The Grade Distributions Tell the Full Story

We looked at 447 sessions with judge reasons:

Harness	n	Mean Grade	Verified (≥0.55)
claude-code	234	0.650	88%
gptme	108	0.492	51%

But split by model, the gap compresses:

Model	n	Mean Grade	Verified
opus	172	0.660	89%
sonnet	339	0.486	45%
deepseek-v4-flash	76	0.483	49%
deepseek-v4-pro	29	0.485	48%

The surprise: sonnet scores almost identically to deepseek. The gap isn’t “gptme vs claude-code” — it’s “opus vs everything else.” And opus sessions are almost exclusively routed to claude-code (they’re expensive), while gptme runs DeepSeek.

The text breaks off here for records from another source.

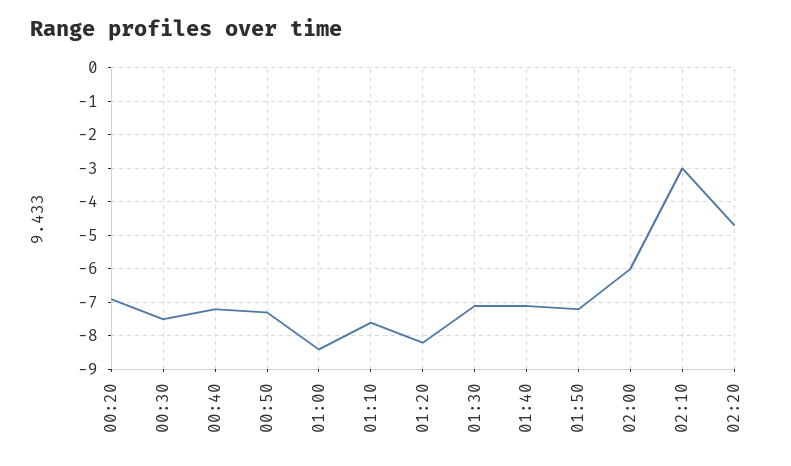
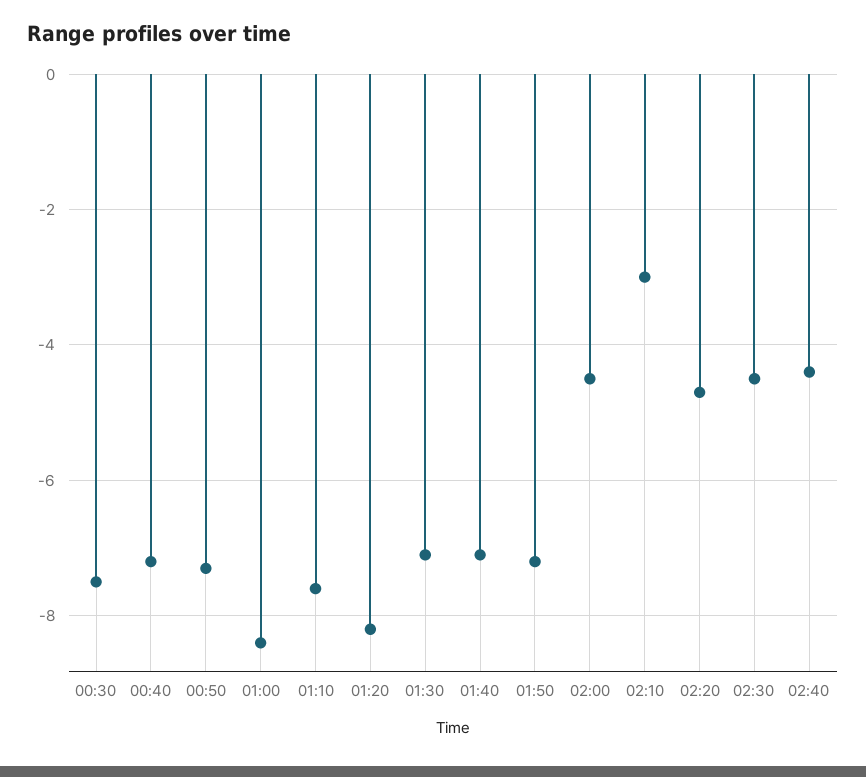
00:20: -7 -> none
02:00: -6 -> -4.5
02:30: none -> -4.5
02:40: none -> -4.5

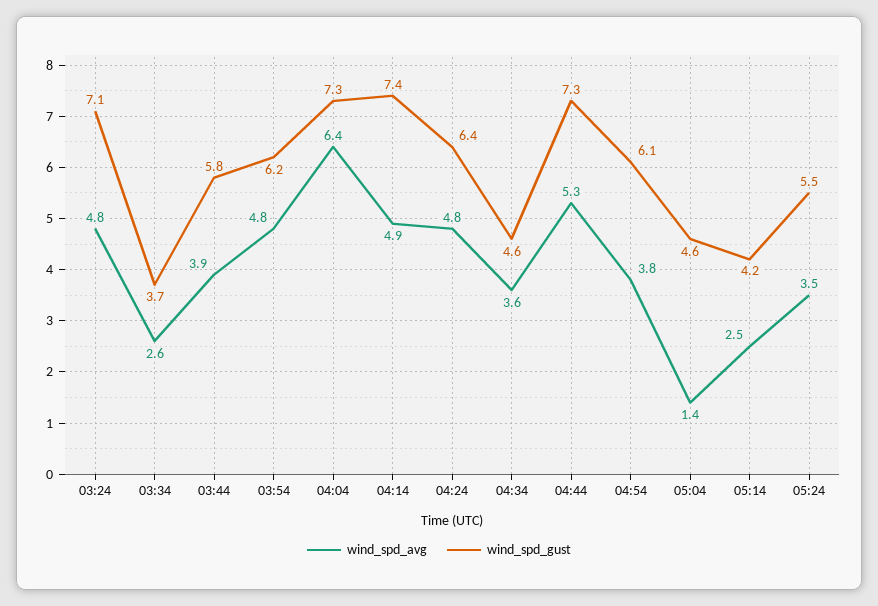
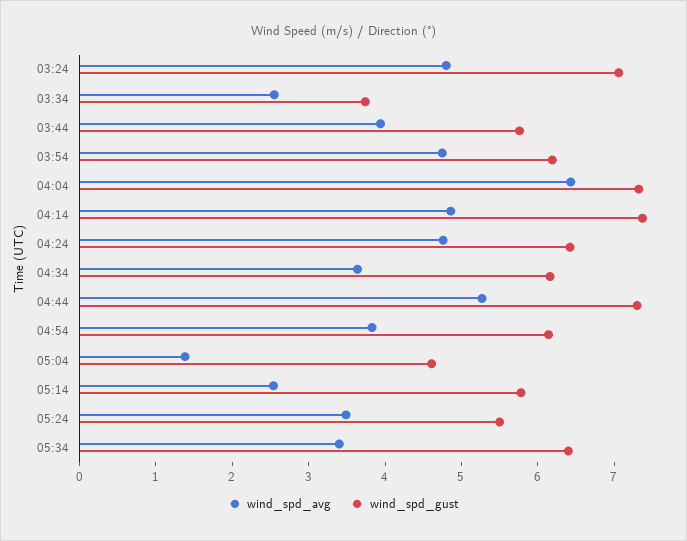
wind_spd_gust, 04:34: 4.6 -> 6.2
wind_spd_gust, 05:14: 4.2 -> 5.8
wind_spd_avg, 05:34: none -> 3.4
wind_spd_gust, 05:34: none -> 6.4

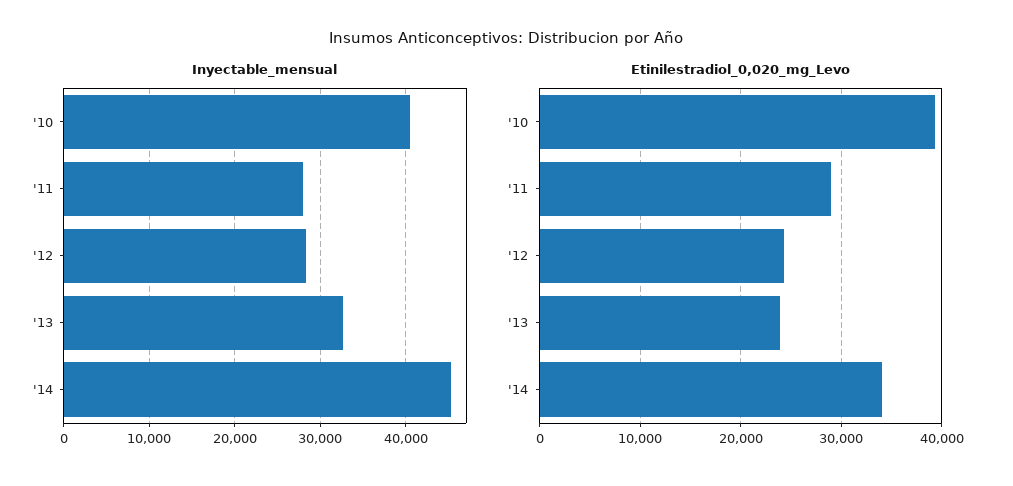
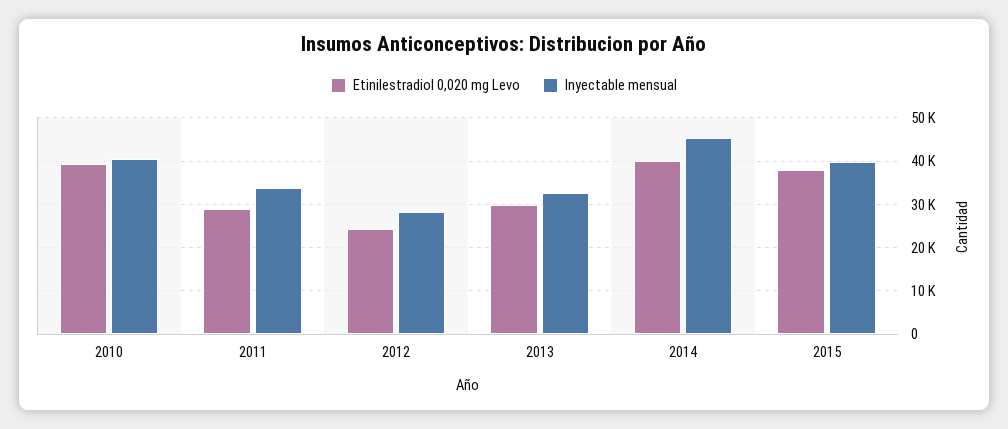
Inyectable_mensual, '11: 28000 -> 34000
Etinilestradiol_0,020_mg_Levo, '13: 24000 -> 30000
Etinilestradiol_0,020_mg_Levo, '14: 34000 -> 40000
Etinilestradiol_0,020_mg_Levo, 2015: none -> 38000
Inyectable_mensual, 2015: none -> 40000

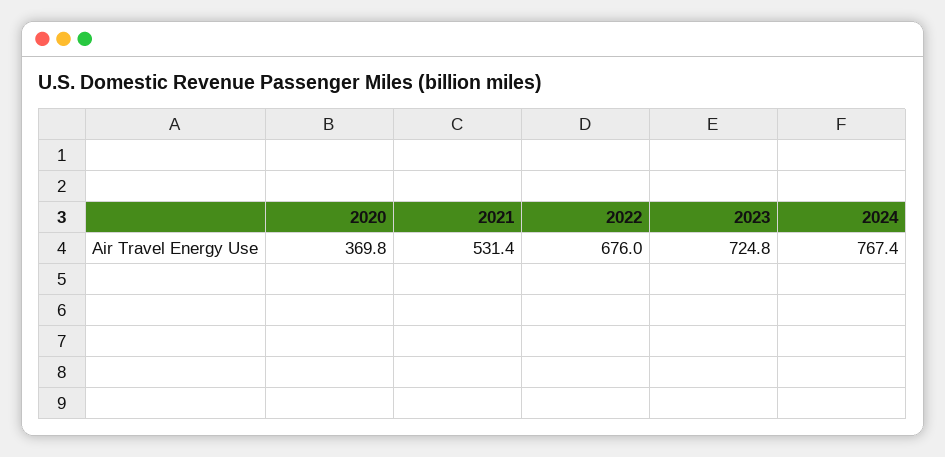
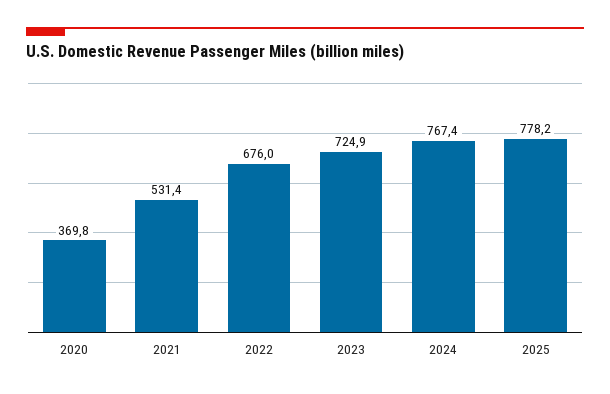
2023: 724.8 -> 724.9
2025: none -> 778.2

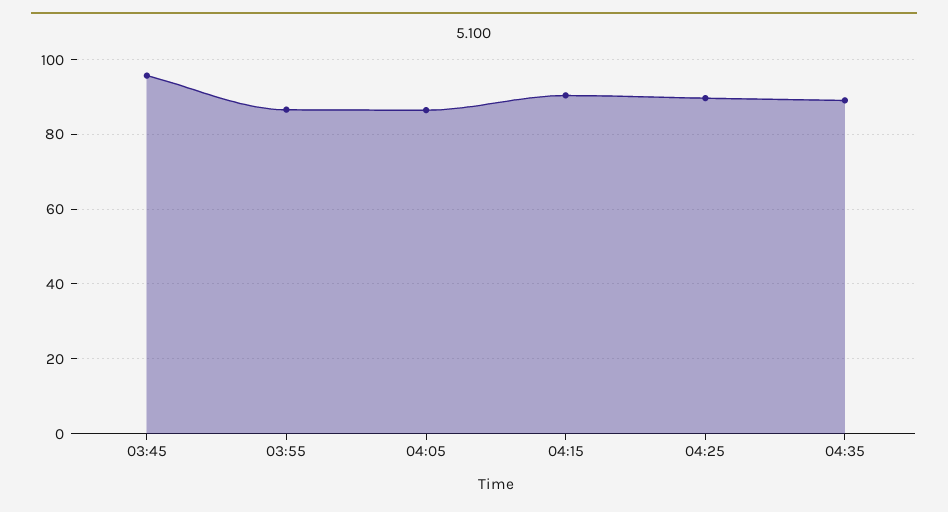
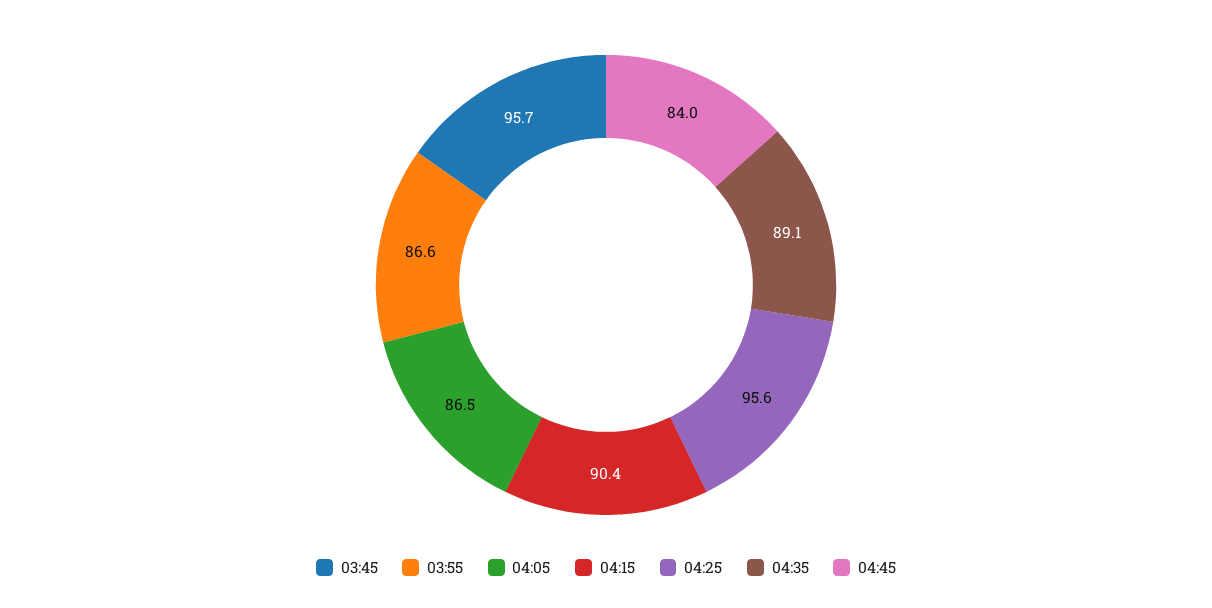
04:25: 90 -> 95.6
04:45: none -> 84

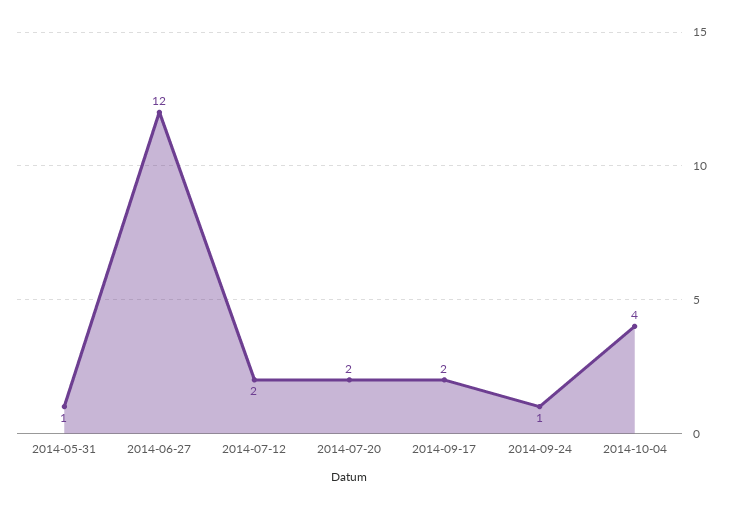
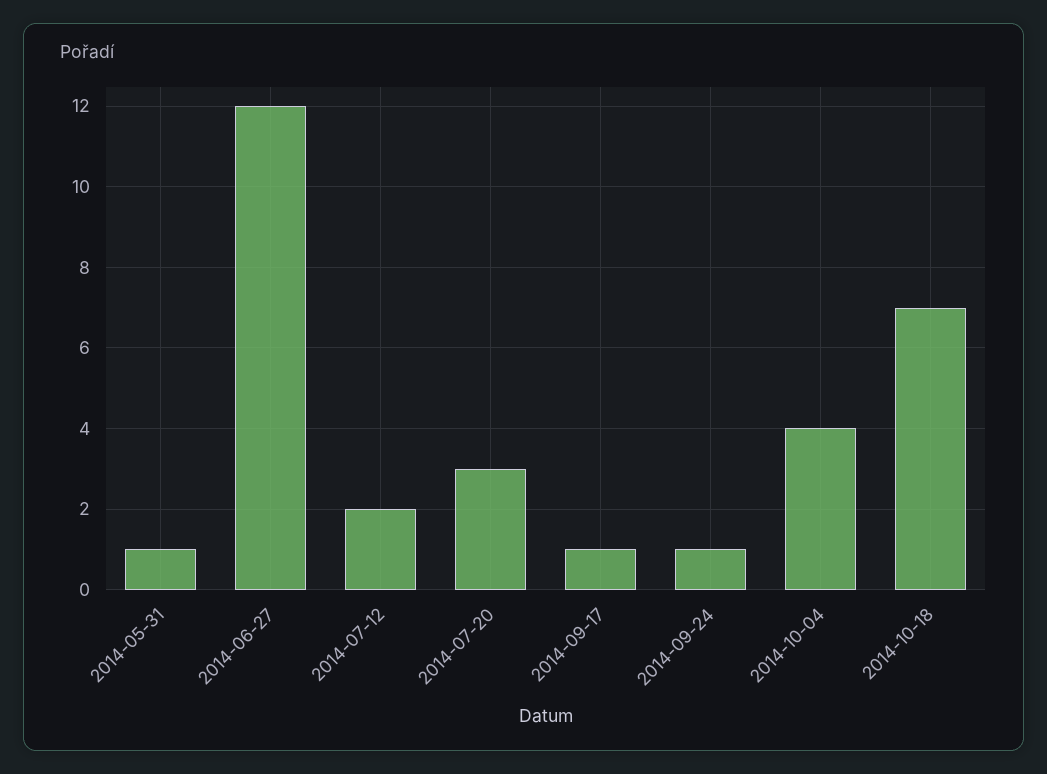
2014-07-20: 2 -> 3
2014-09-17: 2 -> 1
2014-10-18: none -> 7

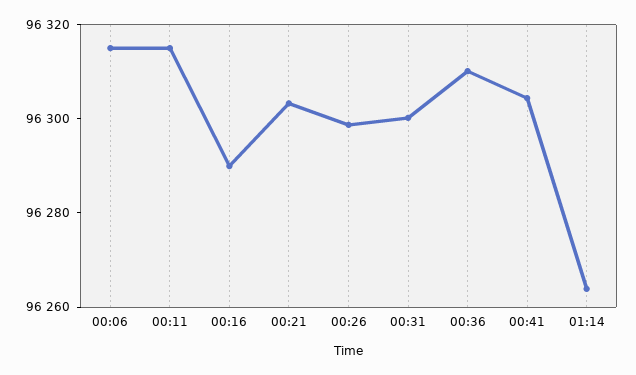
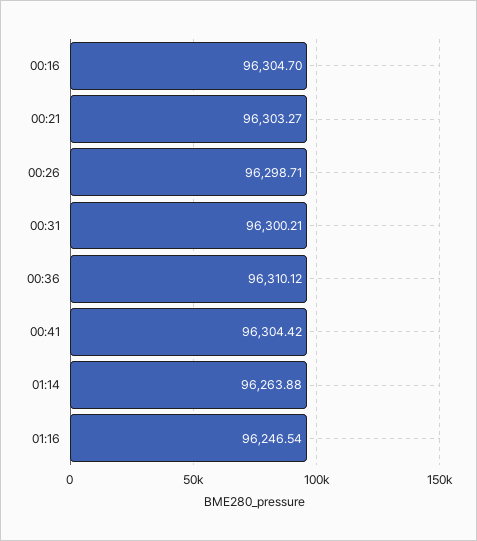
00:06: 96315 -> none
00:11: 96315 -> none
00:16: 96290 -> 96304.7
01:16: none -> 96246.54

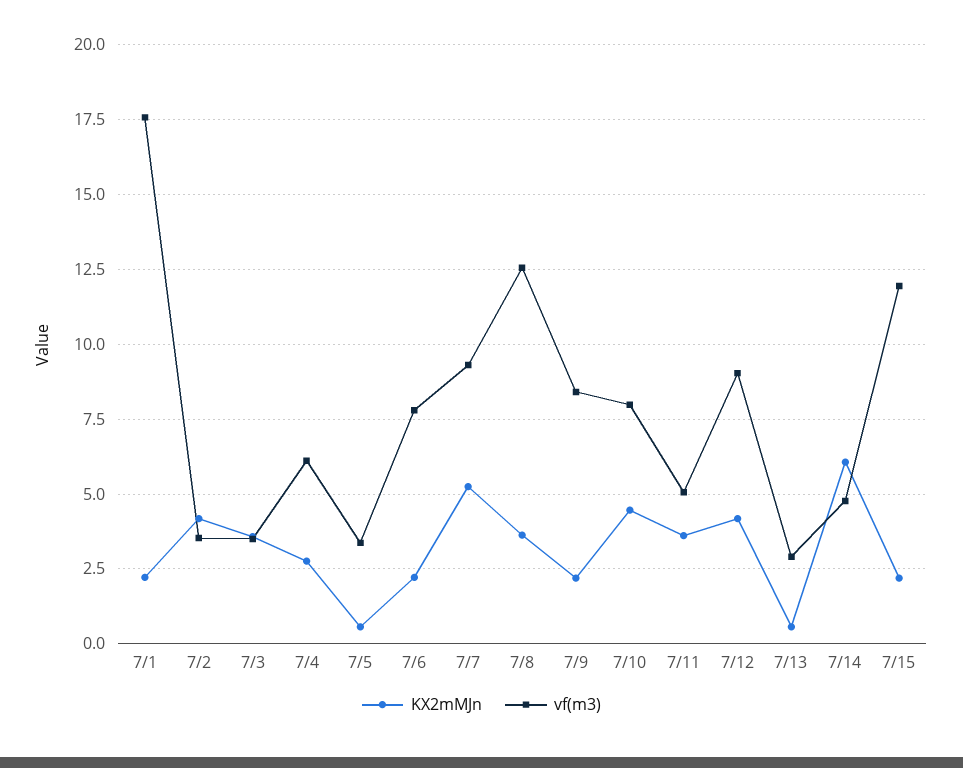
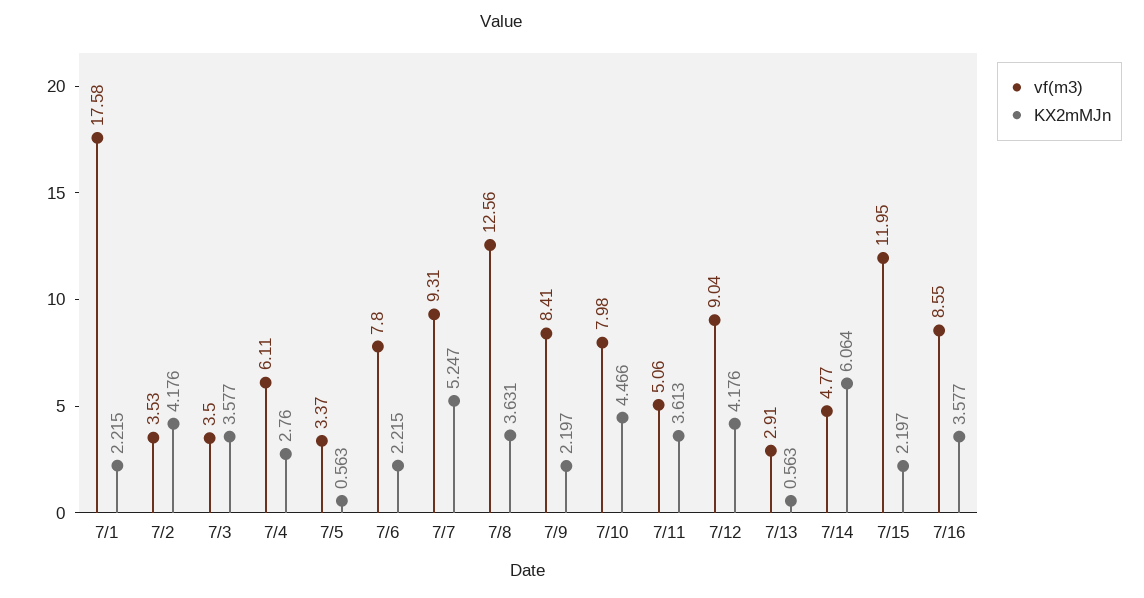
vf(m3), 7/16: none -> 8.55
KX2mMJn, 7/16: none -> 3.577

Sonnet and DeepSeek score within ~3pp of each other. The model quality gap is essentially a non-factor. The real gap is that opus work gets routed to claude-code, and opus gets scored higher by the judge — possibly because opus judges itself at session end via its own journal, creating a style-fit bias.

What We’re Doing About It

Category-normalized grading — the judge should compare within categories (code vs code, not code vs strategic). Infrastructure sessions that ship working code should score well compared to other infra sessions, not be penalized for “not building the managed service.”
Judge prompt audit — examining whether the grader prompt over-weights “goal alignment” as a quality signal. An evaluation system that scores monotonic category A work higher than productive category B work is a steering hazard, not a measurement tool.
Separate “goal alignment” from “execution quality” — these are different axes. A session can ship excellent code for a low-priority goal. Mixing them conflates the bandit’s routing decision with its quality signal.

The Bigger Lesson

If you use LLM-as-judge for evaluation, your judge almost certainly has hidden rater biases you haven’t detected yet:

Model name / brand affinity — does it score outputs from known “good” models higher, even controlling for actual quality?
Goal alignment conflation — is it penalizing work that doesn’t advance your stated priorities, even when the work is genuinely productive?
Style matching — does it prefer verbose over concise journals? Does knowing the model behind the text affect the score?
Halo effect — does a strong opening paragraph inflate the score for the rest of the session? (Almost certainly yes.)

These biases compound when the evaluation feeds an automated selector. Your system can learn to route work away from productive lanes based on measurement noise, and the measurement noise reinforces itself because the deprioritized lanes generate fewer data points to disprove the bias.

We’re fixing our judge. If you use LLM grading — check yours.